(Material for this task)

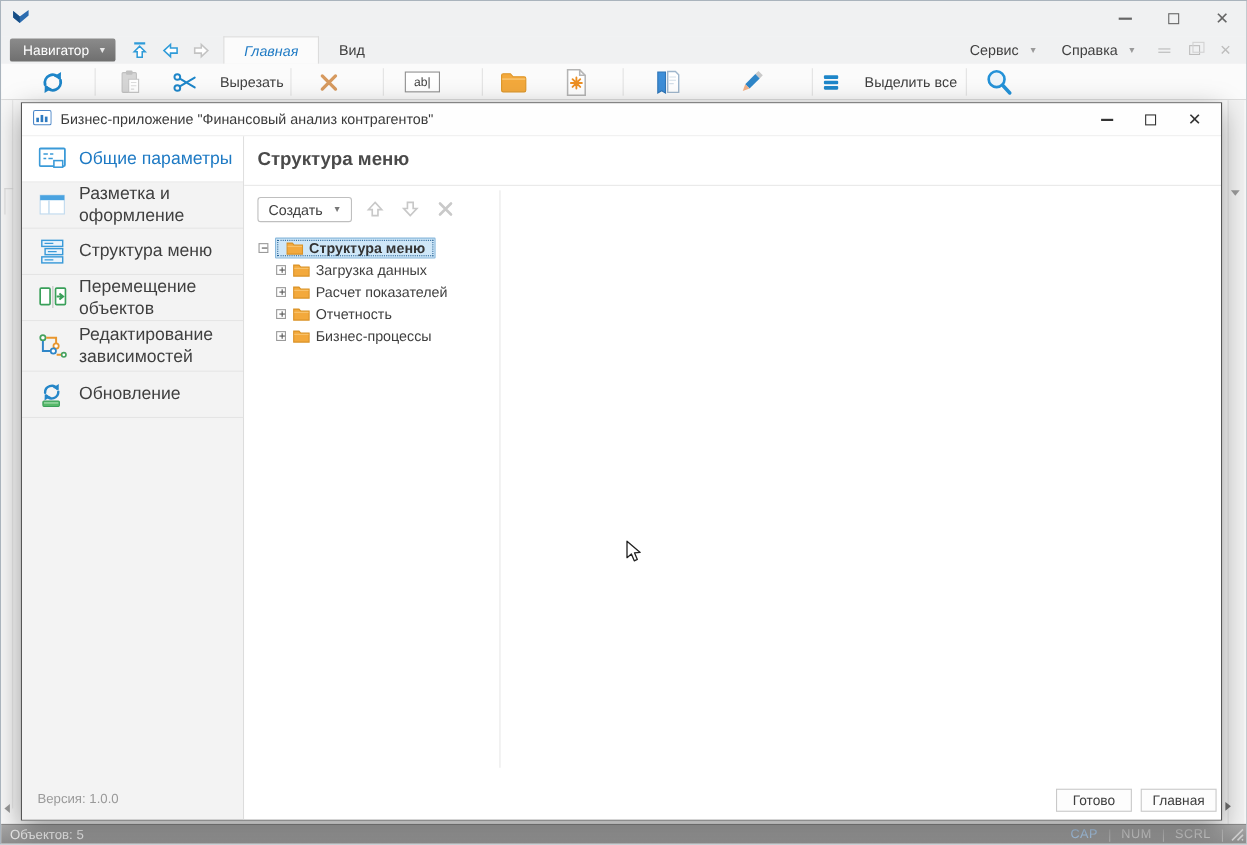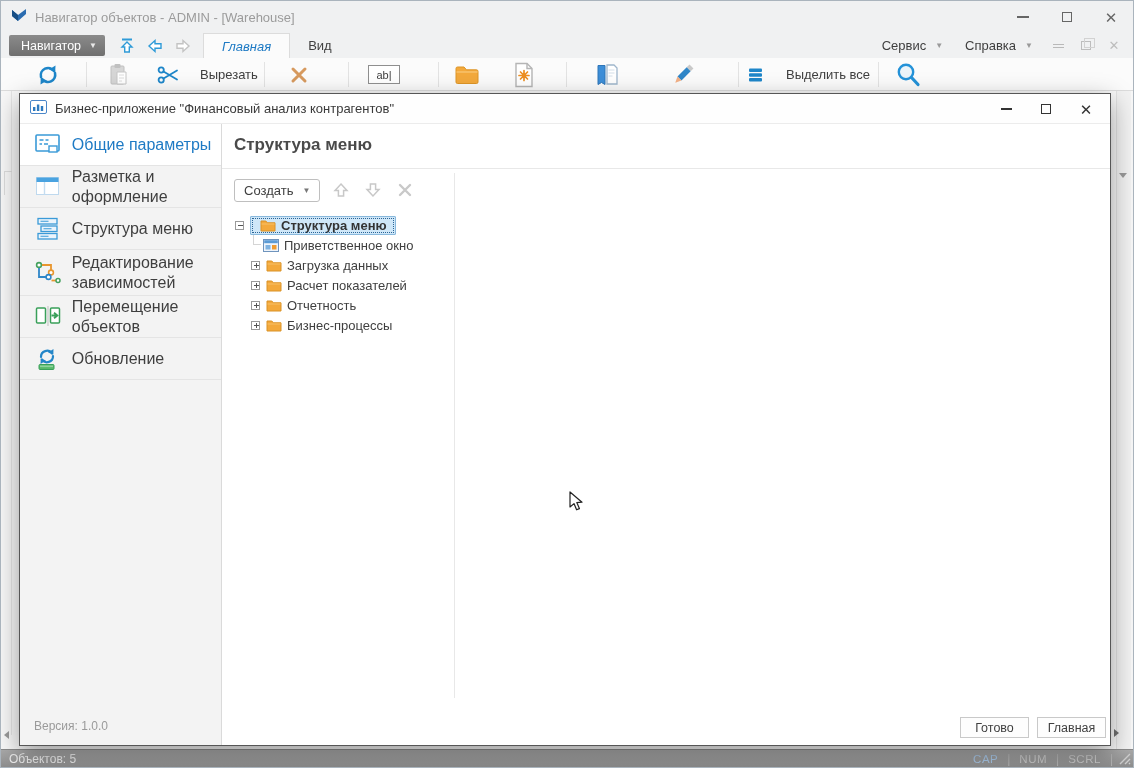--- a/index.html
+++ b/index.html
@@ -126,7 +126,6 @@
           <path d="M1 2 l6 5 v6 l-6 -5 z" fill="#174e85"></path>
         </svg>
     </span>
-    <span class="title">Навигатор объектов - ADMIN - [Warehouse]</span>
     <div class="win-controls">
       <div class="wc-btn">
           <div class="wc-min-bar"></div>

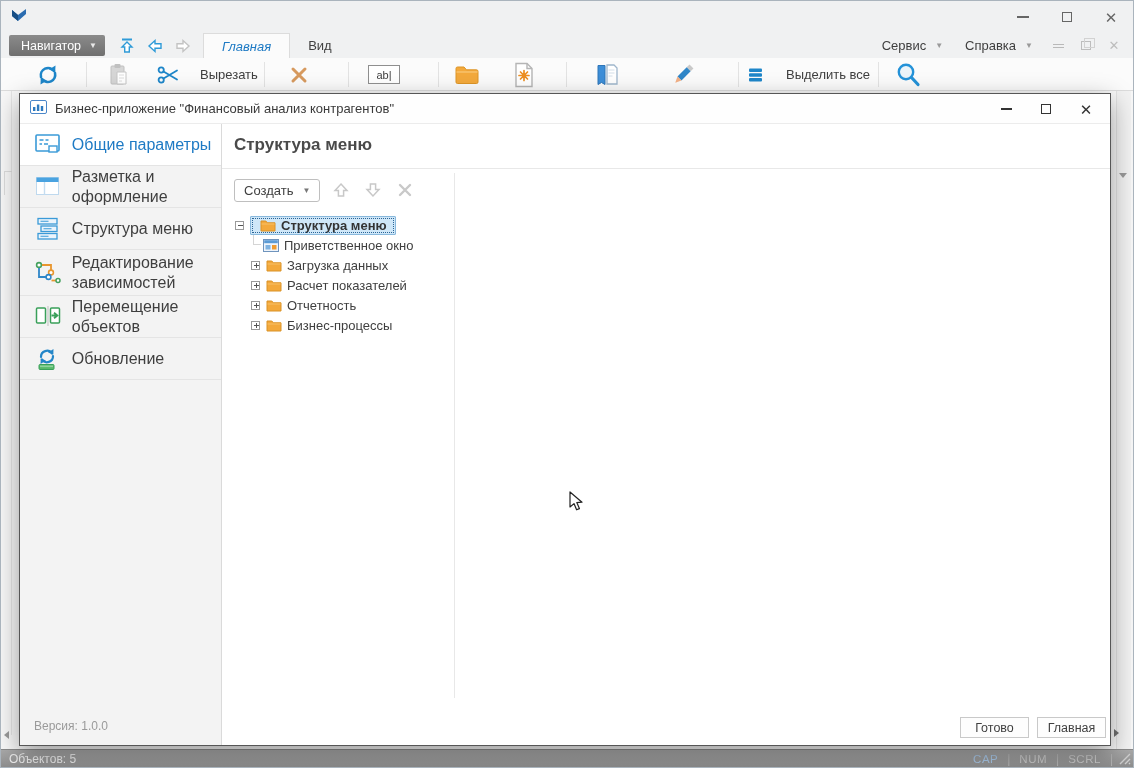--- a/index.html
+++ b/index.html
@@ -446,18 +446,6 @@
               </span>
             </div>
             <div class="tree-row child">
-              <span class="connector"></span>
-              <span class="tree-icon" style="margin-left:2px">
-                <svg width="16" height="13" viewBox="0 0 16 13">
-                    <rect x="0.5" y="0.5" width="15" height="12" fill="#eef4fb" stroke="#6f94bd"></rect>
-                    <rect x="1.2" y="1.2" width="13.6" height="3" fill="#5b9bd5"></rect>
-                    <rect x="2.5" y="6" width="5" height="4.5" fill="#7fb2e0"></rect>
-                    <rect x="9" y="6" width="4.5" height="4.5" fill="#ef9b30"></rect>
-                  </svg>
-              </span>
-              <span class="tree-lbl">Приветственное окно</span>
-            </div>
-            <div class="tree-row child">
               <span class="expander plus"></span>
               <span class="tree-icon">
                 <svg width="16" height="13" viewBox="0 0 16 13">

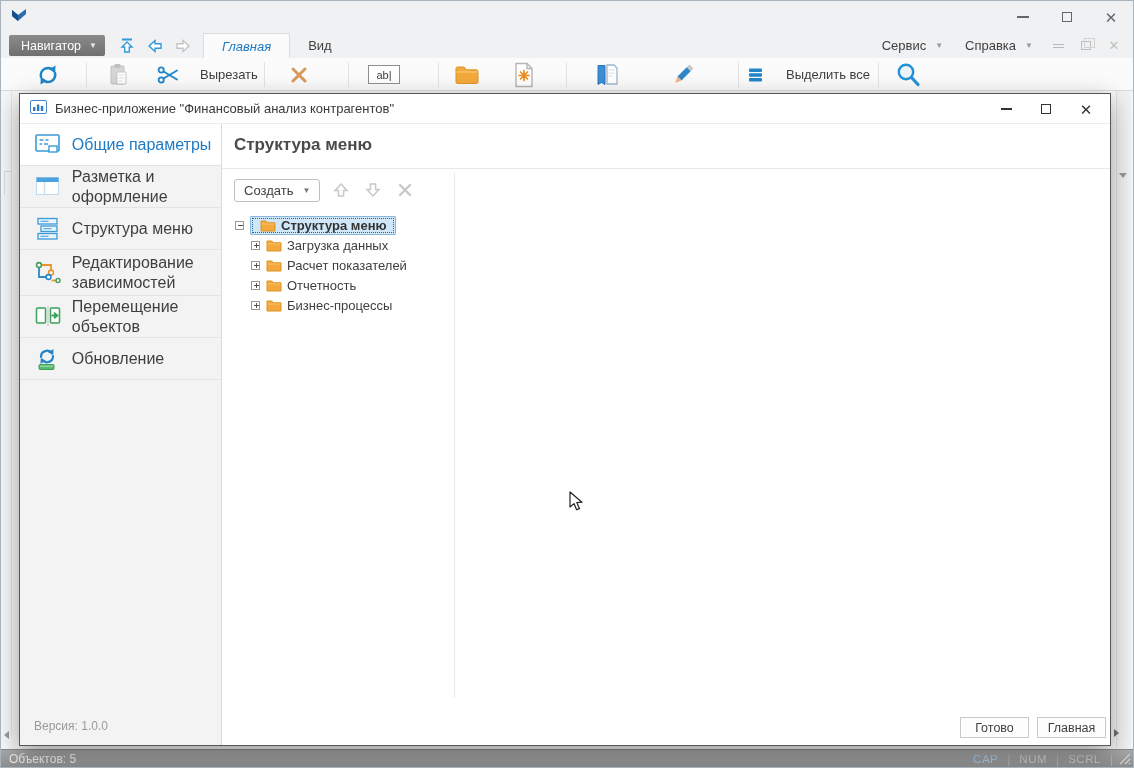--- a/index.html
+++ b/index.html
@@ -364,6 +364,17 @@
           </span>
           <span class="lbl">Структура меню</span>
         </div>
+        <div class="sb-item">
+          <span class="icon-box">
+            <svg width="26" height="23" viewBox="0 0 26 23">
+                <rect x="1.5" y="3" width="9" height="15" rx="1" fill="#fff" stroke="#3aa05a" stroke-width="1.5"></rect>
+                <rect x="15.5" y="3" width="9" height="15" rx="1" fill="#fff" stroke="#3aa05a" stroke-width="1.5"></rect>
+                <line x1="13" y1="1" x2="13" y2="21" stroke="#c9c9c9" stroke-width="1.2"></line>
+                <path d="M16.5 10.5 h4.5 M19 7.8 l3.4 2.7 -3.4 2.7" fill="none" stroke="#3aa05a" stroke-width="1.8"></path>
+              </svg>
+          </span>
+          <span class="lbl">Перемещение объектов</span>
+        </div>
         <div class="sb-item" style="min-height:46px">
           <span class="icon-box">
             <svg width="26" height="24" viewBox="0 0 26 24">
@@ -380,17 +391,6 @@
         </div>
         <div class="sb-item">
           <span class="icon-box">
-            <svg width="26" height="23" viewBox="0 0 26 23">
-                <rect x="1.5" y="3" width="9" height="15" rx="1" fill="#fff" stroke="#3aa05a" stroke-width="1.5"></rect>
-                <rect x="15.5" y="3" width="9" height="15" rx="1" fill="#fff" stroke="#3aa05a" stroke-width="1.5"></rect>
-                <line x1="13" y1="1" x2="13" y2="21" stroke="#c9c9c9" stroke-width="1.2"></line>
-                <path d="M16.5 10.5 h4.5 M19 7.8 l3.4 2.7 -3.4 2.7" fill="none" stroke="#3aa05a" stroke-width="1.8"></path>
-              </svg>
-          </span>
-          <span class="lbl">Перемещение объектов</span>
-        </div>
-        <div class="sb-item">
-          <span class="icon-box">
             <svg width="26" height="24" viewBox="0 0 26 24">
                 <path d="M6 10 A 6 6 0 0 1 17 6.5" fill="none" stroke="#2486c8" stroke-width="2.2" stroke-linecap="round"></path>
                 <path d="M18.5 2 L18.3 7.6 L13 5.4 Z" fill="#2486c8"></path>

(End Material for this task)

-- Task statement --
Where a picture appears, skip it and copy the rest of the data word for word.

-- Solution --
--- a/index.html
+++ b/index.html
@@ -126,7 +126,6 @@
           <path d="M1 2 l6 5 v6 l-6 -5 z" fill="#174e85"></path>
         </svg>
     </span>
-    <span class="title">Навигатор объектов - ADMIN - [Warehouse]</span>
     <div class="win-controls">
       <div class="wc-btn">
           <div class="wc-min-bar"></div>

--- a/index.html
+++ b/index.html
@@ -446,18 +446,6 @@
               </span>
             </div>
             <div class="tree-row child">
-              <span class="connector"></span>
-              <span class="tree-icon" style="margin-left:2px">
-                <svg width="16" height="13" viewBox="0 0 16 13">
-                    <rect x="0.5" y="0.5" width="15" height="12" fill="#eef4fb" stroke="#6f94bd"></rect>
-                    <rect x="1.2" y="1.2" width="13.6" height="3" fill="#5b9bd5"></rect>
-                    <rect x="2.5" y="6" width="5" height="4.5" fill="#7fb2e0"></rect>
-                    <rect x="9" y="6" width="4.5" height="4.5" fill="#ef9b30"></rect>
-                  </svg>
-              </span>
-              <span class="tree-lbl">Приветственное окно</span>
-            </div>
-            <div class="tree-row child">
               <span class="expander plus"></span>
               <span class="tree-icon">
                 <svg width="16" height="13" viewBox="0 0 16 13">

--- a/index.html
+++ b/index.html
@@ -364,6 +364,17 @@
           </span>
           <span class="lbl">Структура меню</span>
         </div>
+        <div class="sb-item">
+          <span class="icon-box">
+            <svg width="26" height="23" viewBox="0 0 26 23">
+                <rect x="1.5" y="3" width="9" height="15" rx="1" fill="#fff" stroke="#3aa05a" stroke-width="1.5"></rect>
+                <rect x="15.5" y="3" width="9" height="15" rx="1" fill="#fff" stroke="#3aa05a" stroke-width="1.5"></rect>
+                <line x1="13" y1="1" x2="13" y2="21" stroke="#c9c9c9" stroke-width="1.2"></line>
+                <path d="M16.5 10.5 h4.5 M19 7.8 l3.4 2.7 -3.4 2.7" fill="none" stroke="#3aa05a" stroke-width="1.8"></path>
+              </svg>
+          </span>
+          <span class="lbl">Перемещение объектов</span>
+        </div>
         <div class="sb-item" style="min-height:46px">
           <span class="icon-box">
             <svg width="26" height="24" viewBox="0 0 26 24">
@@ -380,17 +391,6 @@
         </div>
         <div class="sb-item">
           <span class="icon-box">
-            <svg width="26" height="23" viewBox="0 0 26 23">
-                <rect x="1.5" y="3" width="9" height="15" rx="1" fill="#fff" stroke="#3aa05a" stroke-width="1.5"></rect>
-                <rect x="15.5" y="3" width="9" height="15" rx="1" fill="#fff" stroke="#3aa05a" stroke-width="1.5"></rect>
-                <line x1="13" y1="1" x2="13" y2="21" stroke="#c9c9c9" stroke-width="1.2"></line>
-                <path d="M16.5 10.5 h4.5 M19 7.8 l3.4 2.7 -3.4 2.7" fill="none" stroke="#3aa05a" stroke-width="1.8"></path>
-              </svg>
-          </span>
-          <span class="lbl">Перемещение объектов</span>
-        </div>
-        <div class="sb-item">
-          <span class="icon-box">
             <svg width="26" height="24" viewBox="0 0 26 24">
                 <path d="M6 10 A 6 6 0 0 1 17 6.5" fill="none" stroke="#2486c8" stroke-width="2.2" stroke-linecap="round"></path>
                 <path d="M18.5 2 L18.3 7.6 L13 5.4 Z" fill="#2486c8"></path>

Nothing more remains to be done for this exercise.